[Edit difference data]
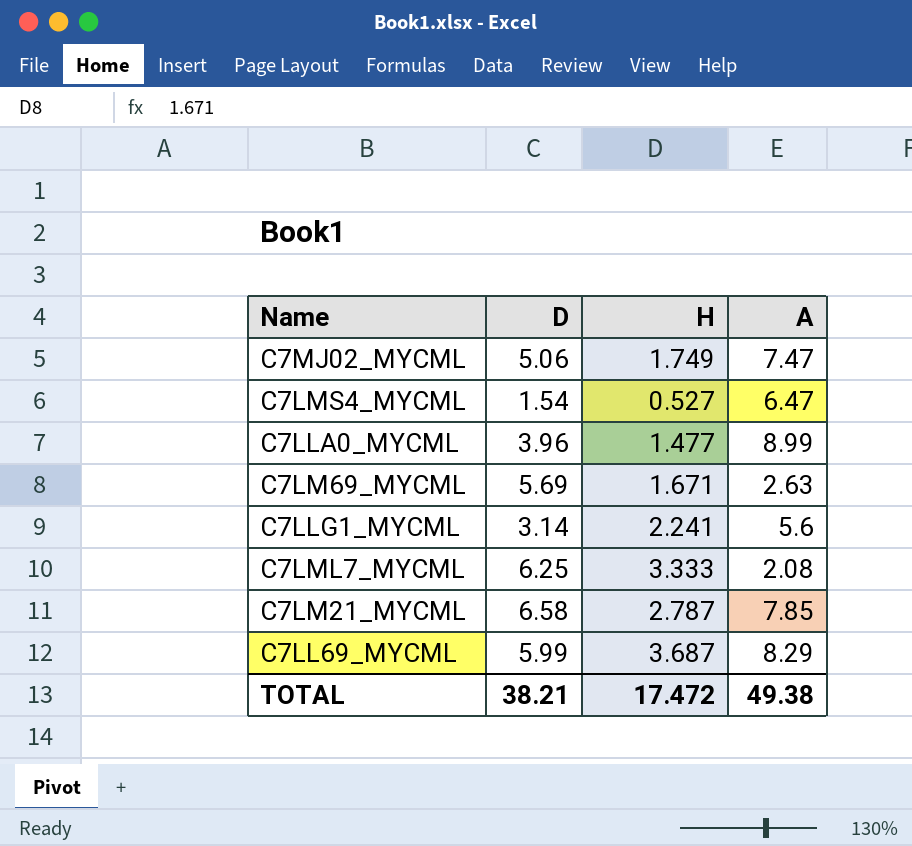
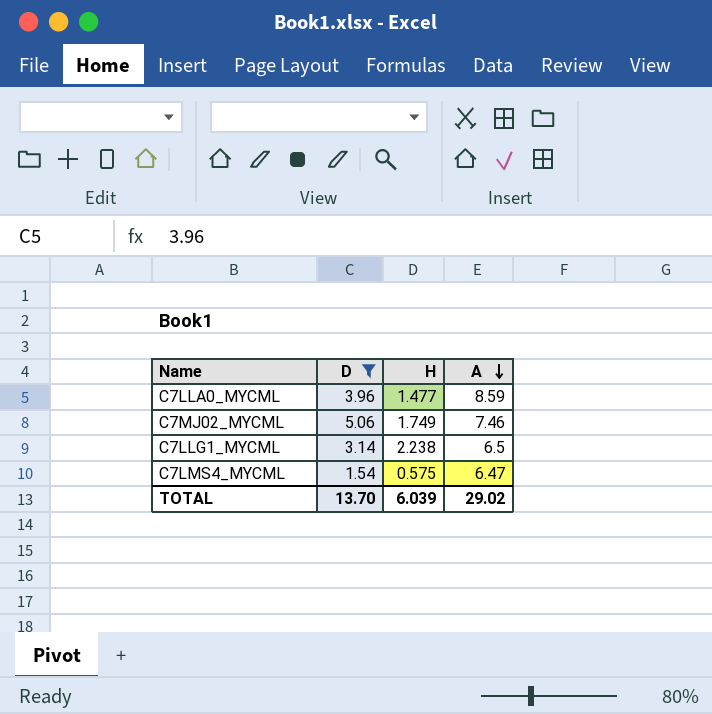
filter: none -> D <= 5.06
row order: none -> A descending
C7LLA0_MYCML | A: 8.99 -> 8.59
C7MJ02_MYCML | A: 7.47 -> 7.46
C7LLG1_MYCML | H: 2.241 -> 2.238
C7LLG1_MYCML | A: 5.6 -> 6.5
C7LMS4_MYCML | H: 0.527 -> 0.575
TOTAL | D: 38.21 -> 13.70
TOTAL | H: 17.472 -> 6.039
TOTAL | A: 49.38 -> 29.02

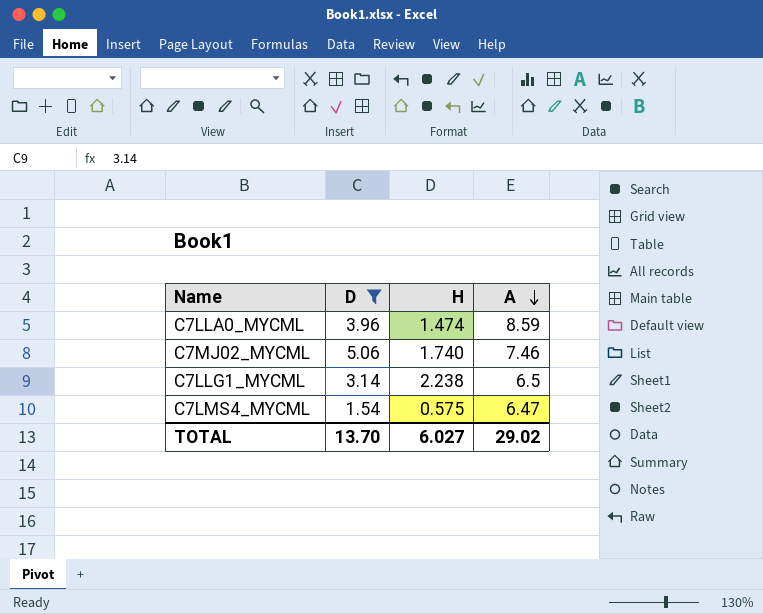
C7LLA0_MYCML | H: 1.477 -> 1.474
C7MJ02_MYCML | H: 1.749 -> 1.740
TOTAL | H: 6.039 -> 6.027

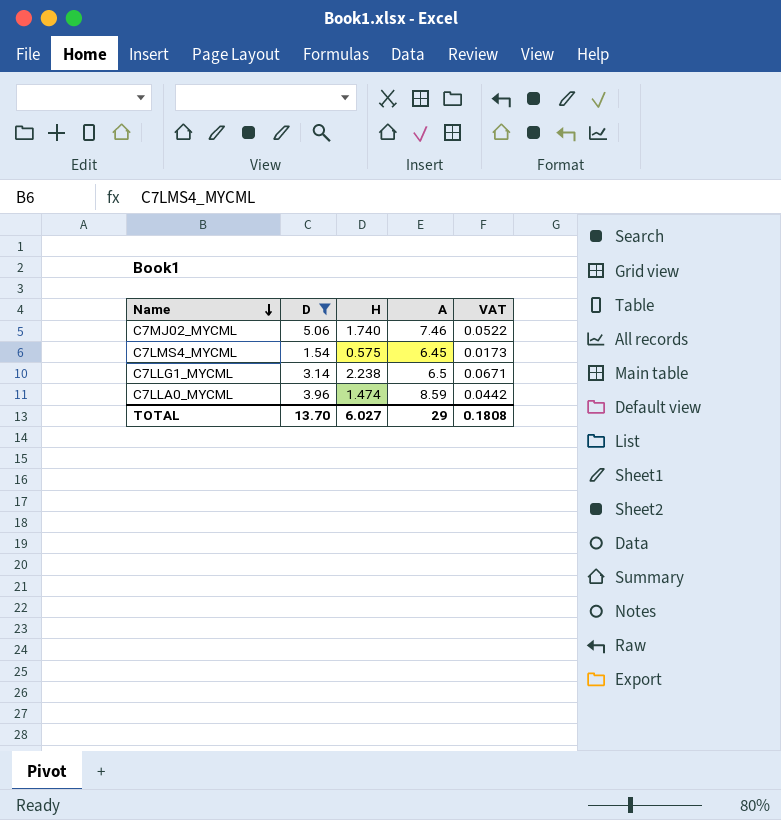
row order: A descending -> Name descending
column VAT | formula: none -> [H] * 0.03
C7LMS4_MYCML | A: 6.47 -> 6.45
TOTAL | A: 29.02 -> 29

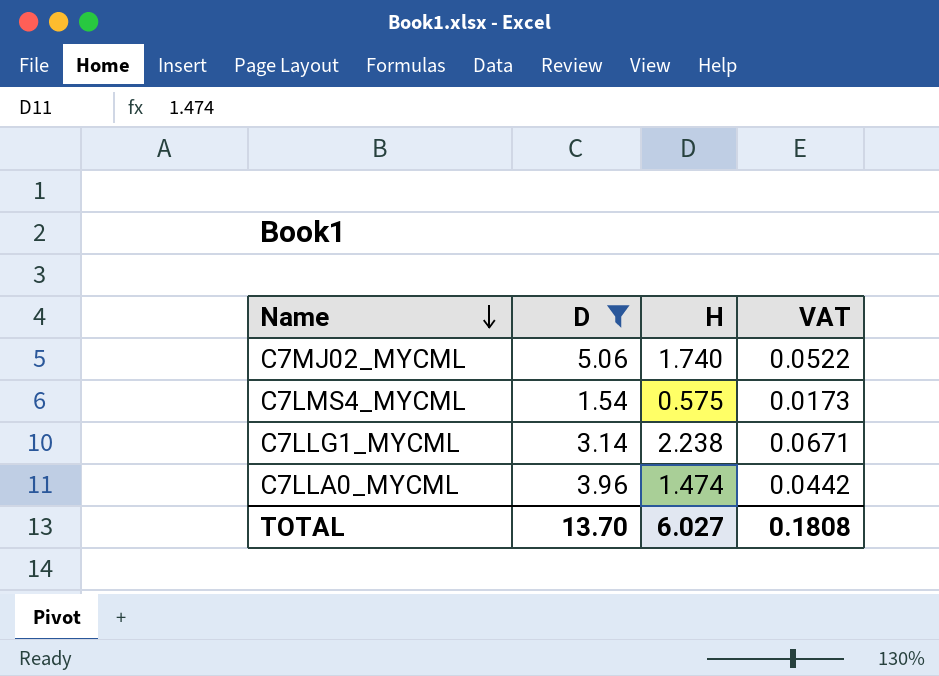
column A | position: 4 -> none

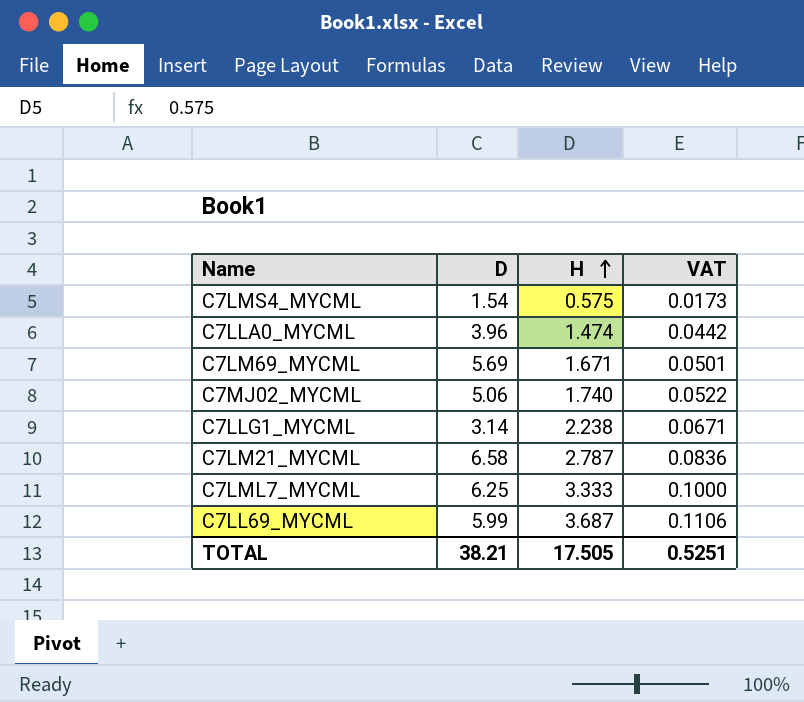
filter: D <= 5.06 -> none
row order: Name descending -> H ascending
TOTAL | D: 13.70 -> 38.21
TOTAL | H: 6.027 -> 17.505
TOTAL | VAT: 0.1808 -> 0.5251

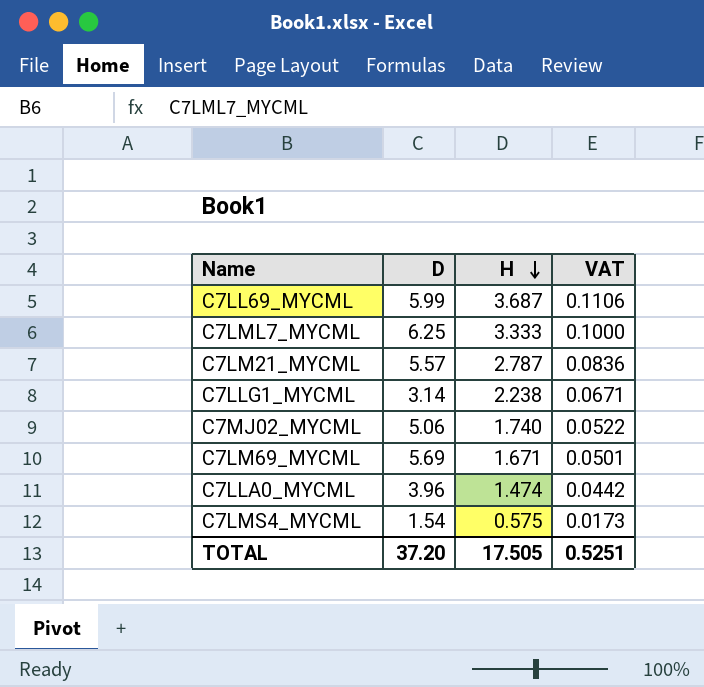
row order: H ascending -> H descending
C7LM21_MYCML | D: 6.58 -> 5.57
TOTAL | D: 38.21 -> 37.20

Exercise requirements » Write out again only the lines from the line that contains "column VAT | formula: none -> [H] * 0.03" through the last line of the records, both ends included, without any of the pictures.

Solution for this exercise »
column VAT | formula: none -> [H] * 0.03
C7LMS4_MYCML | A: 6.47 -> 6.45
TOTAL | A: 29.02 -> 29

column A | position: 4 -> none

filter: D <= 5.06 -> none
row order: Name descending -> H ascending
TOTAL | D: 13.70 -> 38.21
TOTAL | H: 6.027 -> 17.505
TOTAL | VAT: 0.1808 -> 0.5251

row order: H ascending -> H descending
C7LM21_MYCML | D: 6.58 -> 5.57
TOTAL | D: 38.21 -> 37.20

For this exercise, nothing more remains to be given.